As teses negacionistas tiveram espaço para avançar enquanto morriam três ou quatro pessoas por dia com covid-19 e havia 30 ou 40 doentes com covid-19 internados nas unidades de cuidados intensivos. Não vejo como é que se podem manter com sessenta ou setenta mortos por dia e mais de quinhentos doentes em cuidados intensivos.

Mas as atitudes alarmistas também não fazem sentido. Não me refiro só ao facto de os números de casos estarem a baixar e de, segundo todos os indicadores, o «pico» da segunda vaga ter ficado para trás. Aliás, o baixo número de casos confirmados hoje deve-se, quase de certeza, à sequência de um fim-de-semana, uma ponte e um feriado, dias menos propícios à realização de testes. Se examinarmos os gráficos do boletim da DGS com os casos confirmados diariamente, o intervalo etário mais infetado situa-se entre os 40 e os 49 anos, seguido de perto pelas pessoas entre os vinte e os quarenta e na casa dos cinquenta. No entanto, o pico de óbitos é, de longe, o de pessoas com mais de oitenta anos.
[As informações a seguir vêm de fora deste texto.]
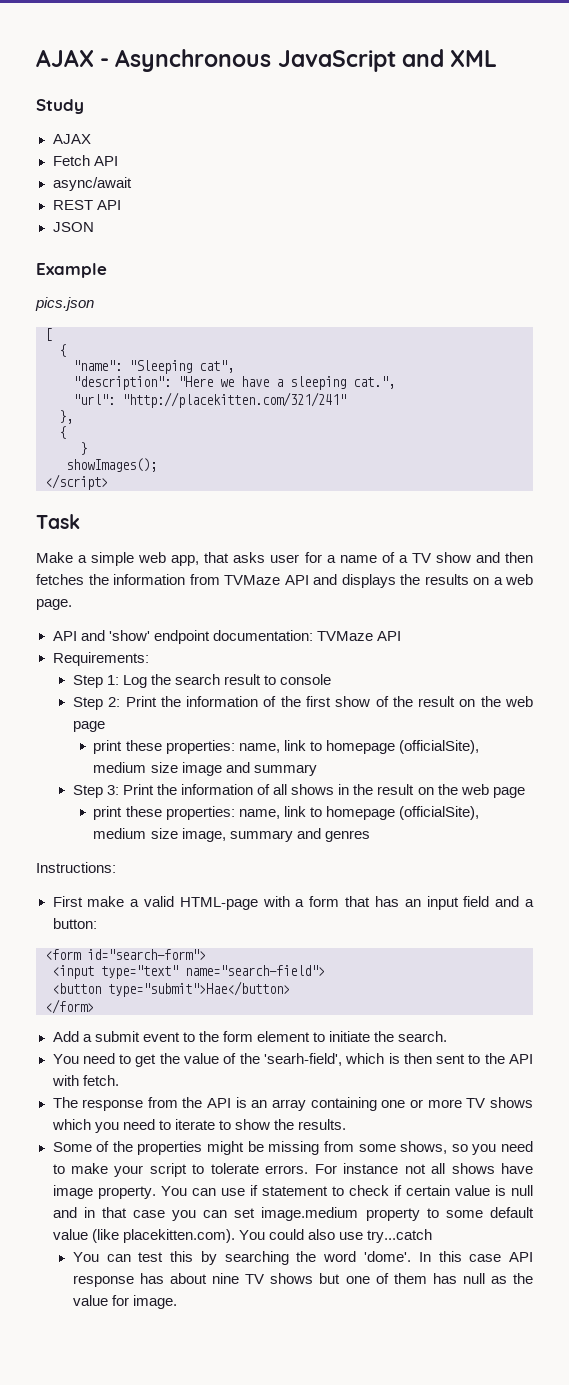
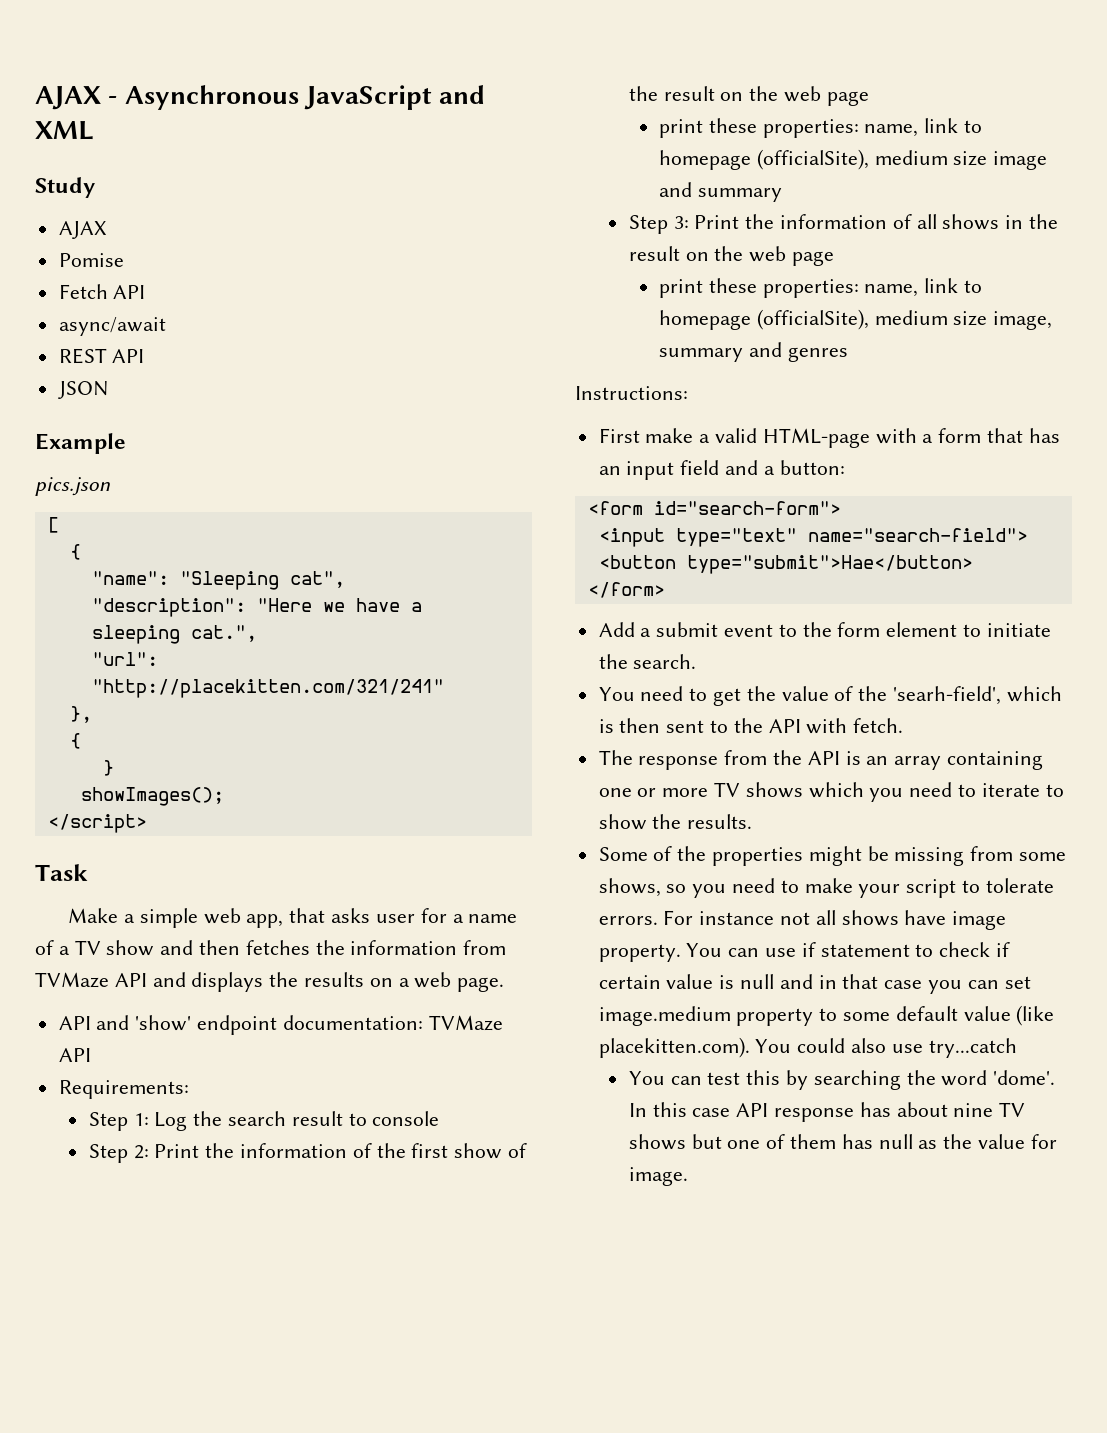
(91, 139) none -> [58,253,124,267] // Pomise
As ilações a retirar são simples: a maior parte das pessoas que morrem ou têm vulnerabilidades ou uma esperança de vida já baixa. Os números indicam as mortes «com covid-19» e não «por covid-19», e portanto muitos dos óbitos devem-se também a outras patologias.

Escrito isto, devemos proteger os mais idosos e ter cuidado para não contaminar outras pessoas ou apanhar a doença que, se é improvável que nos mate, pode deixar sequelas. Principalmente devemos pensar que a soma de muitos comportamentos descuidados poderia levar à rutura do sistema nacional de saúde e levar à situação moralmente deplorável dos médicos terem de escolher a quem davam o ventilador.

Para já, esse risco está a diminuir.